Forcing a Dog to Deal With His Fear is a Big Mistake

Posted at 09:32AM - Comments: (6)

A problem behavior might tempt some owners into using force. But that’s a zero sum solution.

That’s why I don’t bother bringing him into pet supply stores, a little field trip that many other owners enjoy with their dogs. But other than that, it’s not a debilitating problem. He’s comfortable on the vinyl floor that’s in our kitchen and dining room, and just fine on the parquet wood floors in my office. And though we have laminate floors in our hall and living room, the main traffic areas have been covered with rugs. Until recently.

My husband, Brian, liked the carpet runners in our long, narrow hall, but they’ve driven me crazy. To me, they function as a trap for dog hair and dust. I’d rather have bare floors, which can be quickly swept or damp-mopped. Two weeks ago, I negotiated with my husband for a trial period without the runners, and I removed them. My husband had to admit that it’s easier to keep the hall floor clean without the rugs. The only one in the family who is not happy with the situation is Otto.

Otto is highly motivated to use the hall, even though he’s afraid of walking on the bare floor; he has to walk down the hall in order to join us in the living room. He likes hanging out with my husband in that room when Brian practices the guitar, and when we watch movies on the television. And in order to follow us out the front door, he’s got to first navigate the hall.

Otto has a few different tactics for completing the journey. Sometimes he walks super slowly, like he’s walking on thin ice, and he may fall through it at any moment. Sometimes he runs as fast as he can, as if running away from a cliff that is crumbling into the ocean. At other times, he walks on the very edge of the floor, as close to the wall as possible. There are problems with each of his tactics. His slow walk sometimes stalls out, and he freezes in fear, with trembling legs. His fast attempts leave him skidding and sliding, running in place as his legs flail like a cartoon dog. And walking on the edges makes him lose his balance, which leads to more flailing.

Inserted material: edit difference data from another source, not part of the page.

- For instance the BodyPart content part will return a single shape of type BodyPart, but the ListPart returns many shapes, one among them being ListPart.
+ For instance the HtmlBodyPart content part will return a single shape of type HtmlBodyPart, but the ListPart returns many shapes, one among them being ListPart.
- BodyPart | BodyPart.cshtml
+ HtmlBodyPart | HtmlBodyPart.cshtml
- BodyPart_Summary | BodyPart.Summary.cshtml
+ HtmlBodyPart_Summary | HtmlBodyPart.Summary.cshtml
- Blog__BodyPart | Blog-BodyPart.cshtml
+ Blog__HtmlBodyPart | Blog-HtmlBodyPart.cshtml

Brian and I are trying to help Otto deal with the floor. Brian spent 20 minutes with Otto the other night, walking up and down the hall off-leash. Brian gave Otto bits of his favorite treat (hot dogs) every few feet, and stopped frequently for petting and encouragement. He made a big fuss of Otto’s success. By the end of the session, Otto was walking more or less normally up and down the hall. But then the next morning, Otto was stalled out again – declining to even attempt a single trip down the hall. When Brian called him from the living room, Otto glanced down the hall, and then ran out the kitchen door into the yard.

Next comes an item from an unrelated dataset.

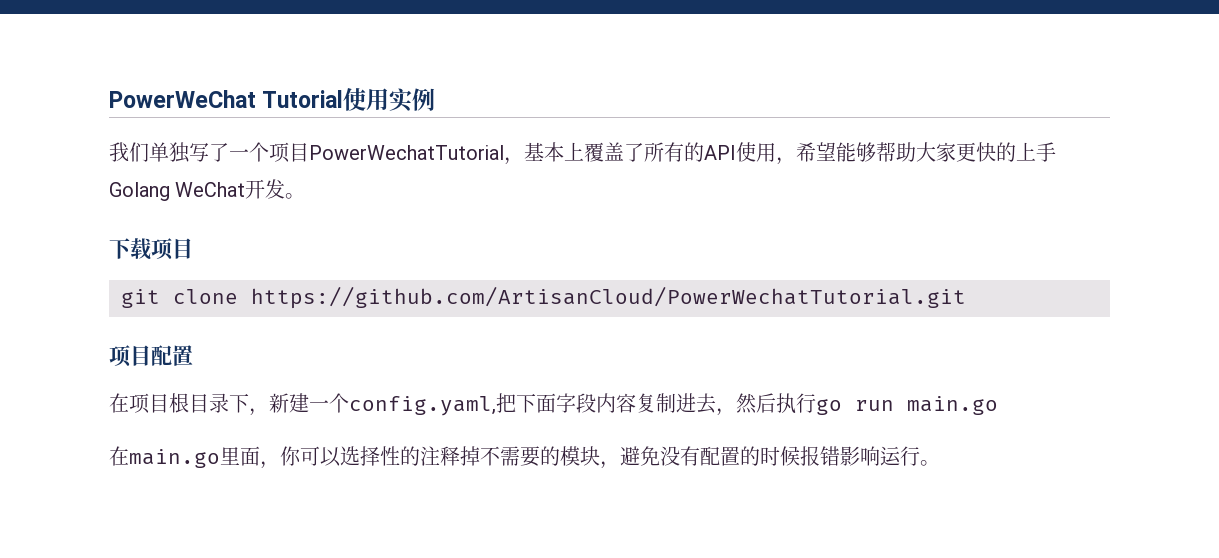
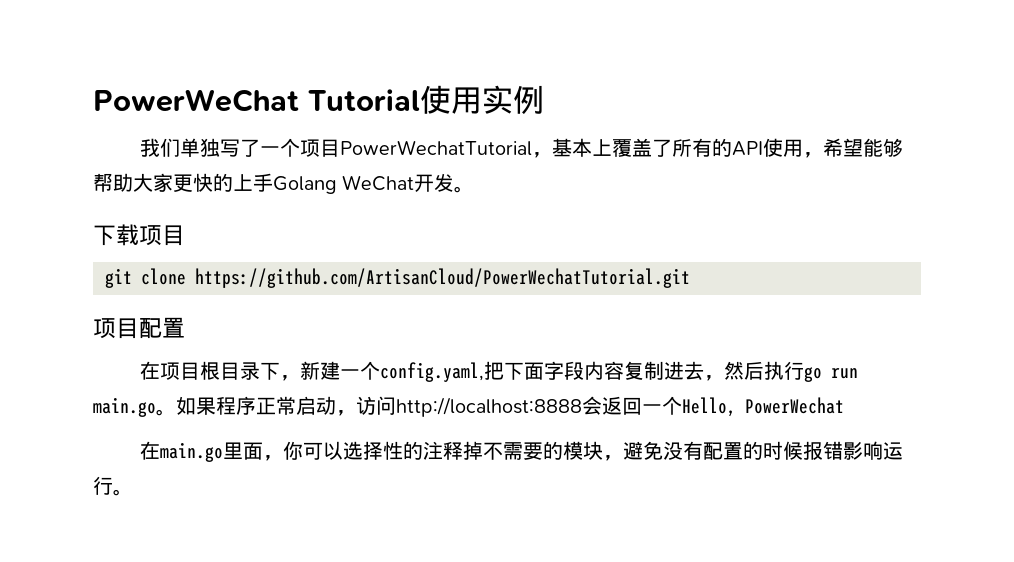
- 在项目根目录下，新建一个config.yaml,把下面字段内容复制进去，然后执行go run main.go
+ 在项目根目录下，新建一个config.yaml,把下面字段内容复制进去，然后执行go run main.go。如果程序正常启动，访问http://localhost:8888会返回一个Hello, PowerWechat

It’s just a small setback. There really isn’t any urgency to solve the problem. We’ll just keep working on it slowly. I know one tactic we are NOT going to try: flooding. That’s when you force someone to deal with his or her fear. This approach can work is some situations with humans, because it’s paired with counseling, in an effort to engage the person’s intellect in the recovery process. In animals, the tactic tends to result in a helpless submission – not learning, confidence, nor trust. Instead, we’re going to keep up the patient use of systematic counter-conditioning and desensitization. And perhaps solving this hallway crisis will enable us to visit set supply stores in the future!

Comments (4)

My dog has this same fear and tries to run fast out of my bedroom which has laminated flooring and ends up panicking and wheel spinning. I have put a thin strip of carpet from the door to my bed so he can lie on it as it's his favourite place when I'm out. It doesn't look very nice as it's a cut-off and shreds and frays. I have tried to find something small and attractive, like little paw prints, which i can stick down but can't find anything. Does anyone know where I could get something like this please?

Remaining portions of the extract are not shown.